[Edit tracking data]
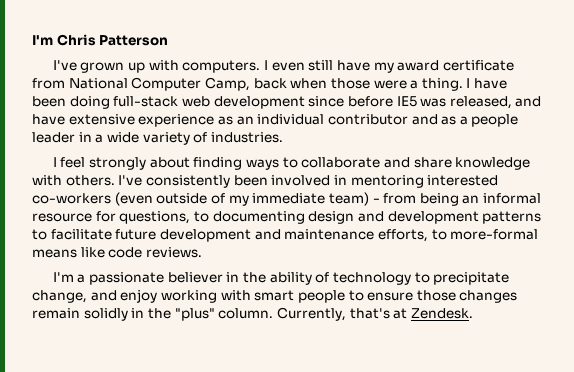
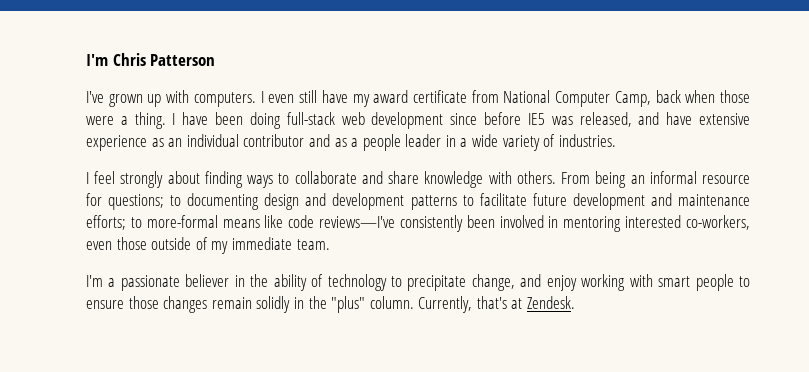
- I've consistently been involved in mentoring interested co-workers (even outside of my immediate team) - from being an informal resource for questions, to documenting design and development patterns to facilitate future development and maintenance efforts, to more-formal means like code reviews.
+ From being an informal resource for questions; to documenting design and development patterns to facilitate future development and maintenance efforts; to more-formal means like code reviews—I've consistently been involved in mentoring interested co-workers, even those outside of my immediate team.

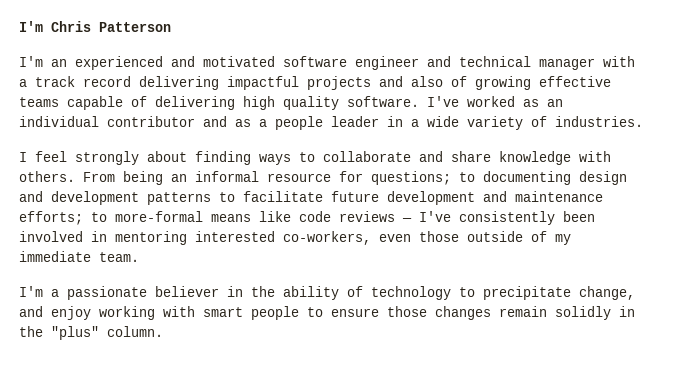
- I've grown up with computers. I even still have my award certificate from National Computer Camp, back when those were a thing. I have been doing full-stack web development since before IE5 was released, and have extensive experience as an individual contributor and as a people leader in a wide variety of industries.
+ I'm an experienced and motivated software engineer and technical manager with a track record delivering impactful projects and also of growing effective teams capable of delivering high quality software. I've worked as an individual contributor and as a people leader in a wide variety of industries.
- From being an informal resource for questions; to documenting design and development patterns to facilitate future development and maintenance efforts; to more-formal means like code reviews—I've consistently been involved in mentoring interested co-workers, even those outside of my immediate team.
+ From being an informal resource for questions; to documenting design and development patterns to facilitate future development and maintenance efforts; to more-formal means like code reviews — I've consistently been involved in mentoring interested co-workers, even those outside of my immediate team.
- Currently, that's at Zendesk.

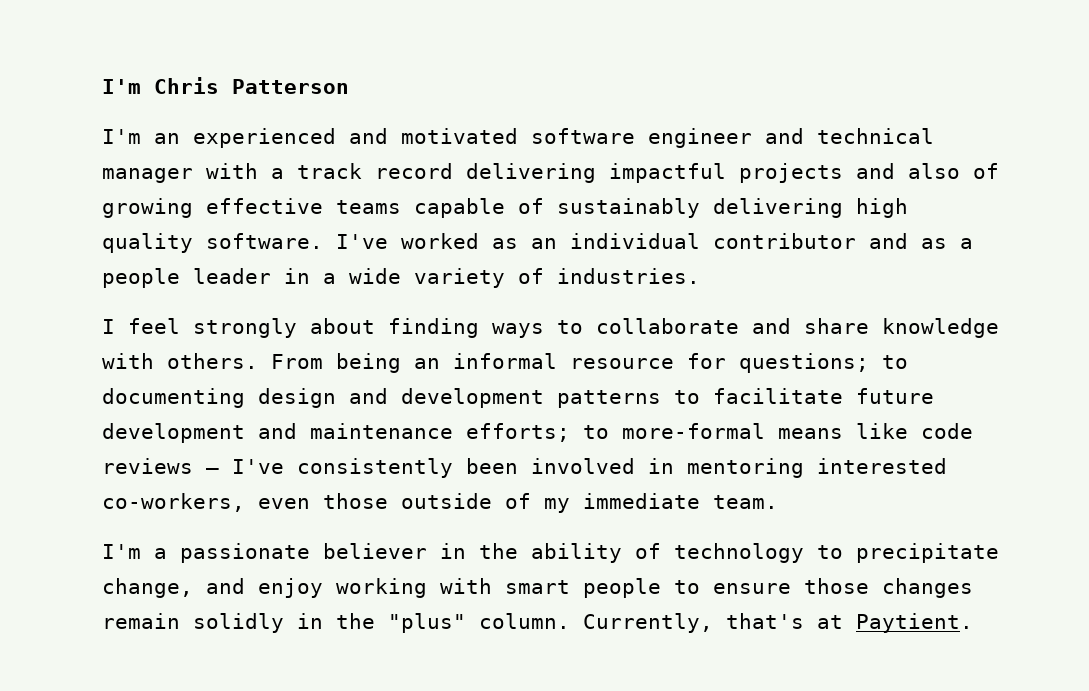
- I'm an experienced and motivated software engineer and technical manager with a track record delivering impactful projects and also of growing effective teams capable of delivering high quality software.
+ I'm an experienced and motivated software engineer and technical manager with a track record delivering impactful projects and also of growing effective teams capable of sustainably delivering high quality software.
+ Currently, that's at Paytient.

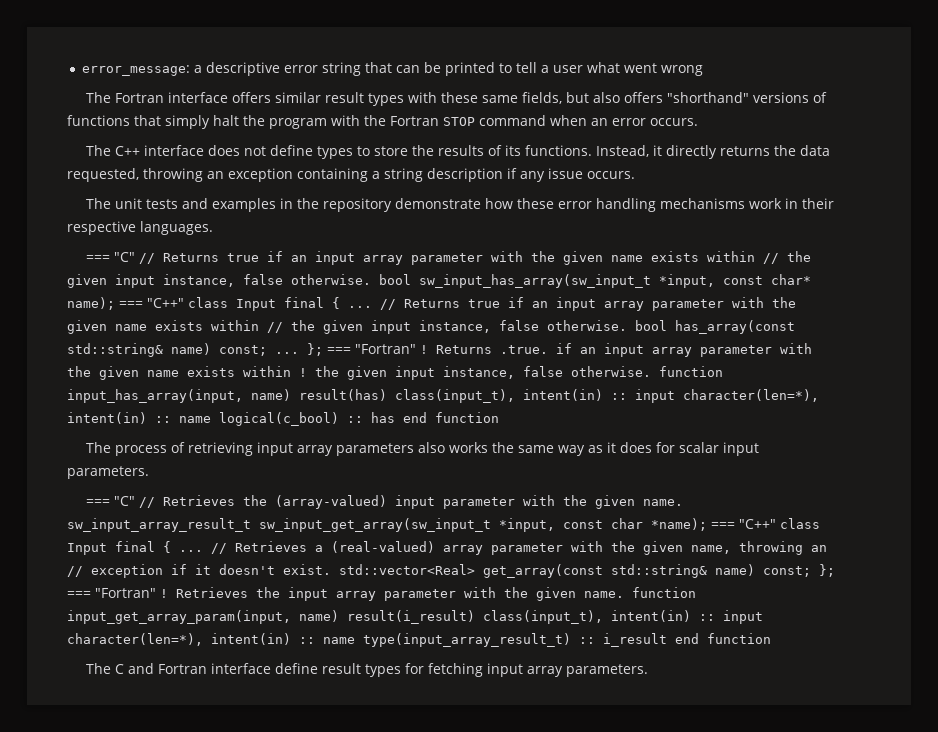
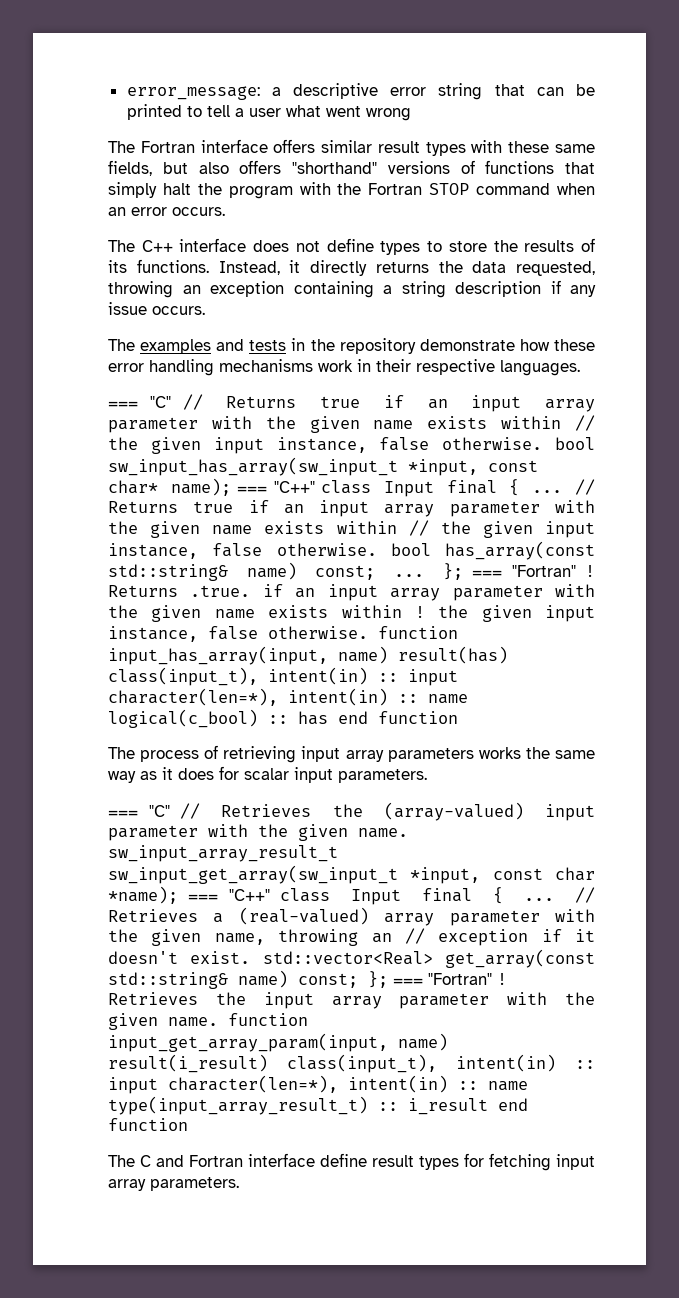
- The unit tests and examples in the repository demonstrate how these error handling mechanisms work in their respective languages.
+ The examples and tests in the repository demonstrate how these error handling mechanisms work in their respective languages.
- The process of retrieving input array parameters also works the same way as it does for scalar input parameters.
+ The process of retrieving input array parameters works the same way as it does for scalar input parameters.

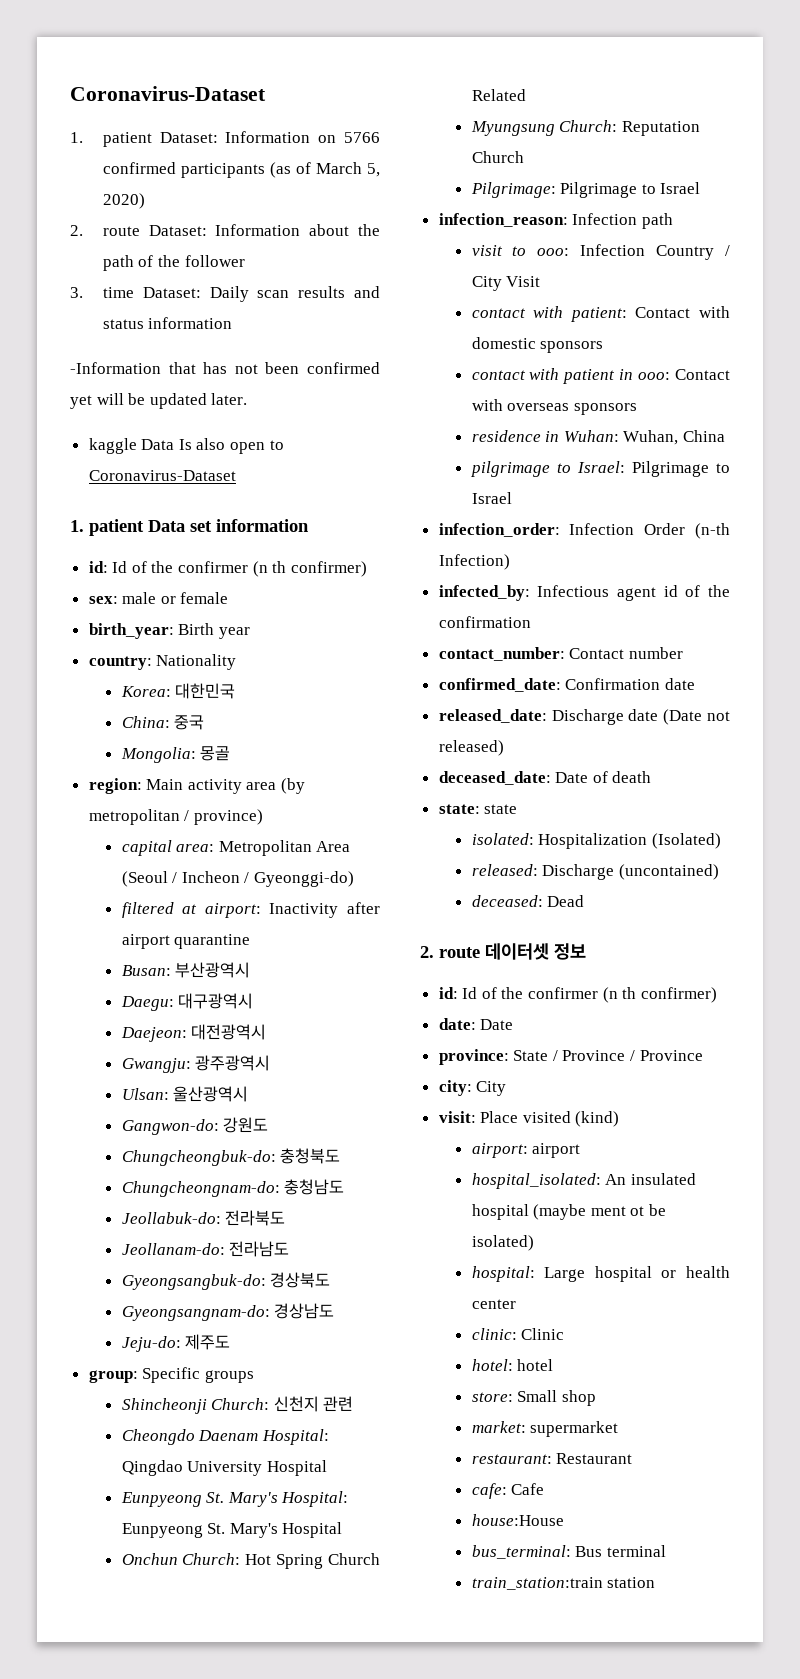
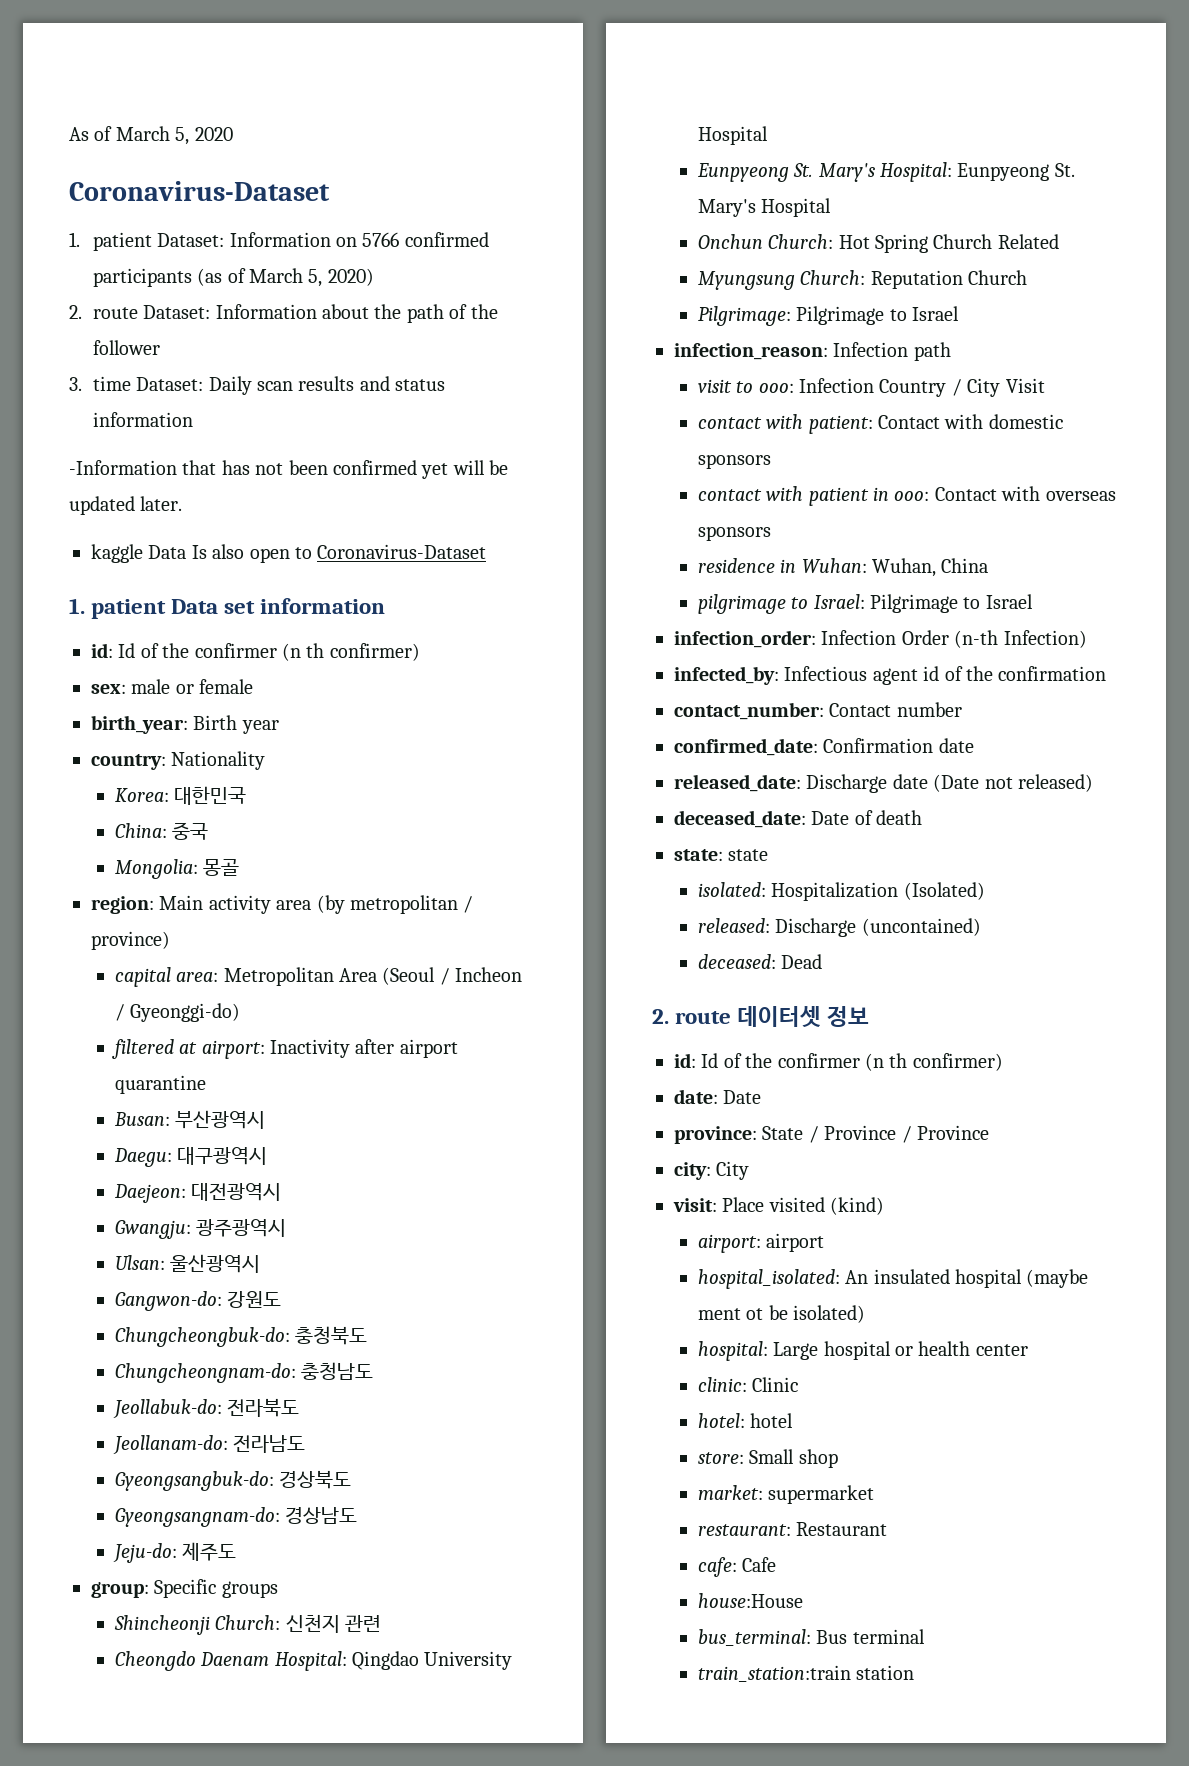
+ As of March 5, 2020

• [Work required] Return the data exactly as it stands, minus the pictures.

• [Your response]
- I've consistently been involved in mentoring interested co-workers (even outside of my immediate team) - from being an informal resource for questions, to documenting design and development patterns to facilitate future development and maintenance efforts, to more-formal means like code reviews.
+ From being an informal resource for questions; to documenting design and development patterns to facilitate future development and maintenance efforts; to more-formal means like code reviews—I've consistently been involved in mentoring interested co-workers, even those outside of my immediate team.

- I've grown up with computers. I even still have my award certificate from National Computer Camp, back when those were a thing. I have been doing full-stack web development since before IE5 was released, and have extensive experience as an individual contributor and as a people leader in a wide variety of industries.
+ I'm an experienced and motivated software engineer and technical manager with a track record delivering impactful projects and also of growing effective teams capable of delivering high quality software. I've worked as an individual contributor and as a people leader in a wide variety of industries.
- From being an informal resource for questions; to documenting design and development patterns to facilitate future development and maintenance efforts; to more-formal means like code reviews—I've consistently been involved in mentoring interested co-workers, even those outside of my immediate team.
+ From being an informal resource for questions; to documenting design and development patterns to facilitate future development and maintenance efforts; to more-formal means like code reviews — I've consistently been involved in mentoring interested co-workers, even those outside of my immediate team.
- Currently, that's at Zendesk.

- I'm an experienced and motivated software engineer and technical manager with a track record delivering impactful projects and also of growing effective teams capable of delivering high quality software.
+ I'm an experienced and motivated software engineer and technical manager with a track record delivering impactful projects and also of growing effective teams capable of sustainably delivering high quality software.
+ Currently, that's at Paytient.

- The unit tests and examples in the repository demonstrate how these error handling mechanisms work in their respective languages.
+ The examples and tests in the repository demonstrate how these error handling mechanisms work in their respective languages.
- The process of retrieving input array parameters also works the same way as it does for scalar input parameters.
+ The process of retrieving input array parameters works the same way as it does for scalar input parameters.

+ As of March 5, 2020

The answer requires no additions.